Stir-up Sunday ~ Celtic Advent Day 10


Matt Riggott, Wiki Commons

Our festivals so often begin and end in food, in warm, full bellies, and in the warmth of good company; so deeply human in this wild world of the woven sacred. And so, what a fine few days we had at the beginning of this week with, firstly, Stir-up Sunday, falling every year on the Sunday before Advent begins, and then, on Monday, one of my favourite holy days, Catterntide; both fragrant with the evocative scents of winter spices ~ cinnamon and clove, caraway seeds and mixed spice, ginger and nutmeg. Delicious!

Stir-up Sunday, which has become associated with the making of Christmas puddings, in fact takes its name from the opening words of the collect of the day in the 1594 edition of the ‘Book of Common Prayer’; ‘collect’ being the name for a short prayer that gathers up the theme for a particular day in the Christian liturgy;

Stir up, we beseech thee, O Lord, the wills of thy faithful people; that they, plenteously bringing forth the fruit of good works, may of thee be plenteously rewarded; through Jesus Christ our Lord. Amen.” 

Because the ‘stir-up’ prayer came with the specification that it "shall always be used upon the Sunday next before Advent”, and, as most Christmas pudding recipes require the pudding to be kept for several weeks to mature before eating, it acted as a fine reminder that the time had come for pudding making.

Although the Sunday before Advent is now more usually celebrated as ‘Christ the King’, it has retained its popularity as a prompt to gather around the kitchen table and make puddings in preparation for Christmas Day.



Traditionally this would be a family exploit, with parents teaching their children how to add the ingredients and everyone taking a turn to stir wishes into the pudding mix.
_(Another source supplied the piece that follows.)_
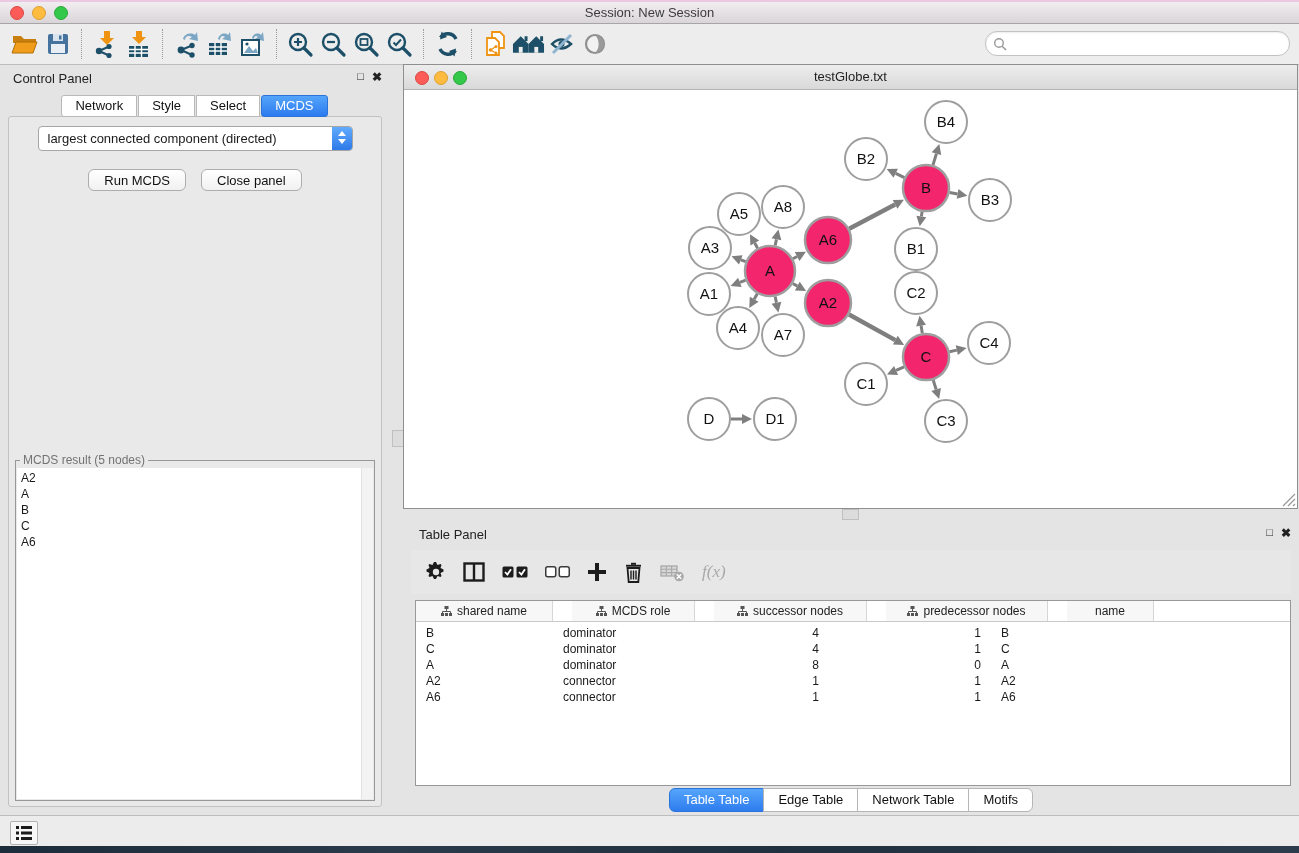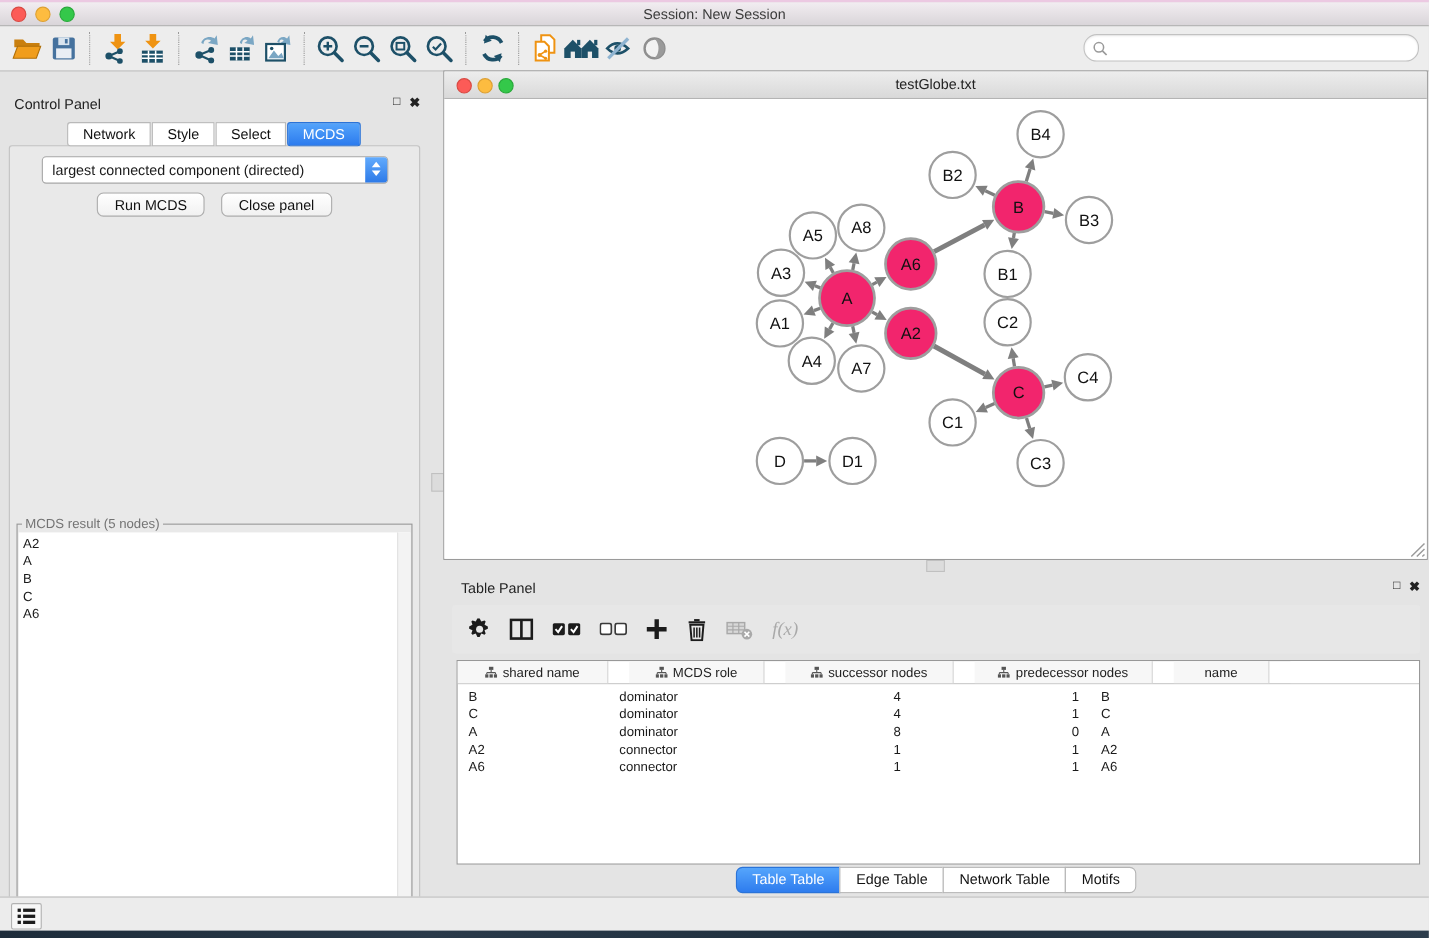"Control Panel" .cpanel { top: 80px -> 64px }
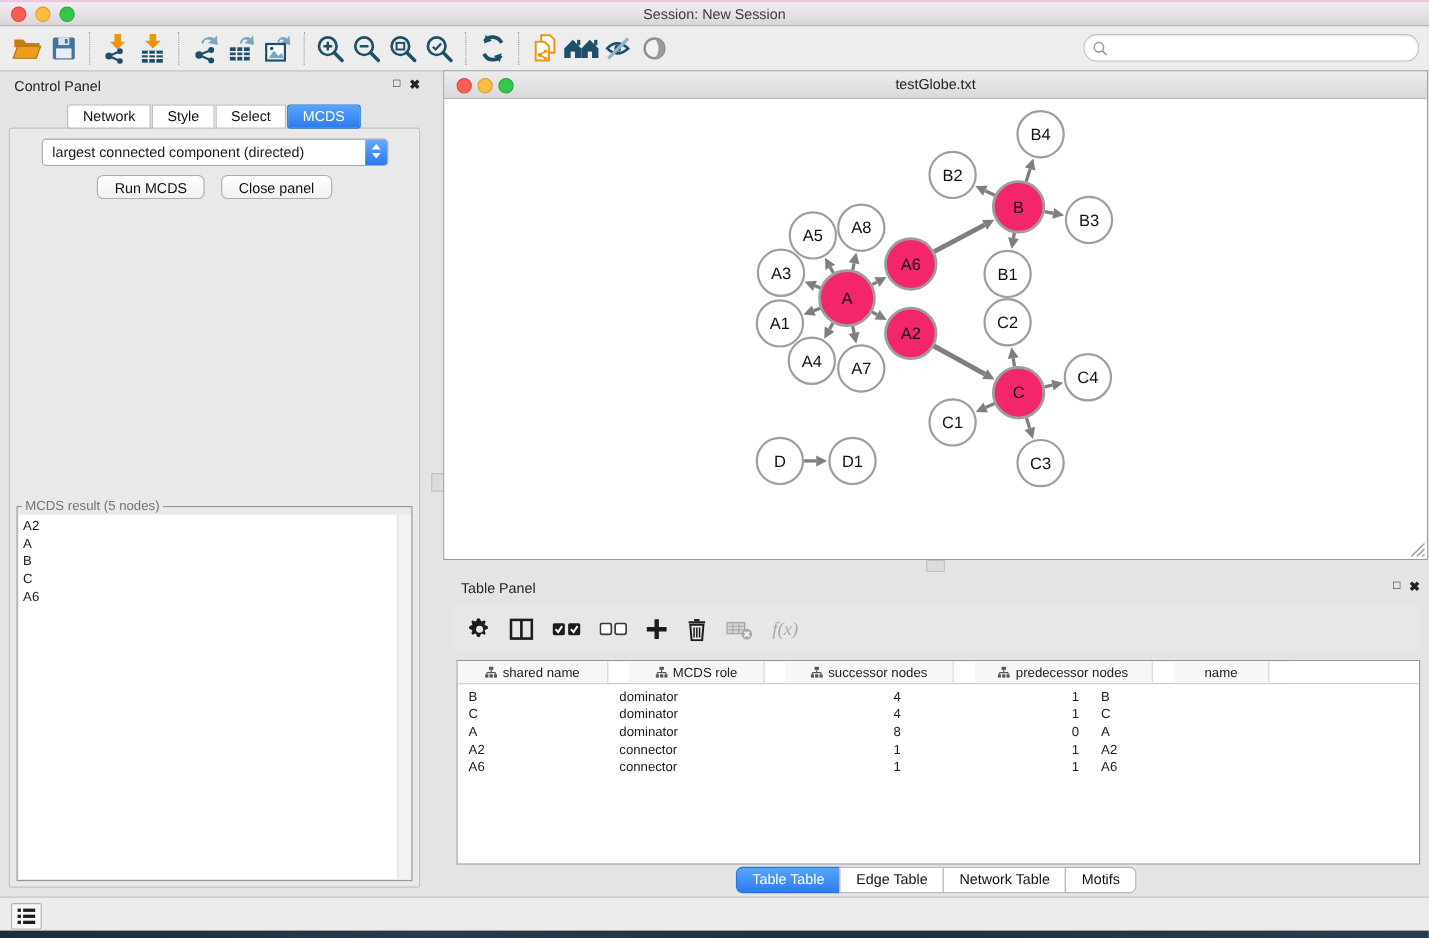"largest connected component (directed)" .dropdown { margin: 9px auto 8px -> 9px auto 18px }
I have heard tell that stirring a Christmas pudding can be hard work, with it containing thirteen ingredients to symbolise Jesus and the Twelve Apostles, and so this tradition also served to share the load.

Sometimes silver coins would be added, to bring wealth to the finder when the pudding was eaten. Other hidden charms might include a wishbone for good luck, a tiny anchor for safe harbour, and a silver thimble for thrift, with the mix stirred East to West to symbolise the journey of the Three Wise Men. I love how mindfulness and meaning is threaded into every action in our oldest traditions, something that we could learn much from today.
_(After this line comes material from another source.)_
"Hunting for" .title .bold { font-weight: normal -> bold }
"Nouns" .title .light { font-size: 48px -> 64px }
Indeed, a survey conducted by The Cumberland News in 2013, found that two-thirds of British children had never experienced stirring the Christmas pudding. In this age of shop bought and conveniently ready-made food so much togetherness has been lost, and of course in our modern houses many kitchens aren't large enough for a table, let alone for a family to gather around it. No wonder then that we are encouraged to forget what once bound us together.

doningtonleheath.org.uk


So many things seem to be only done now because ‘that’s just what you do’, rather than because it has meaning, although I value that somewhere in our deep memories we still feel the pull to do it anyway. A precious thread. How much better then to consciously stir the once-remembered meaning into every mouthful of our festive food?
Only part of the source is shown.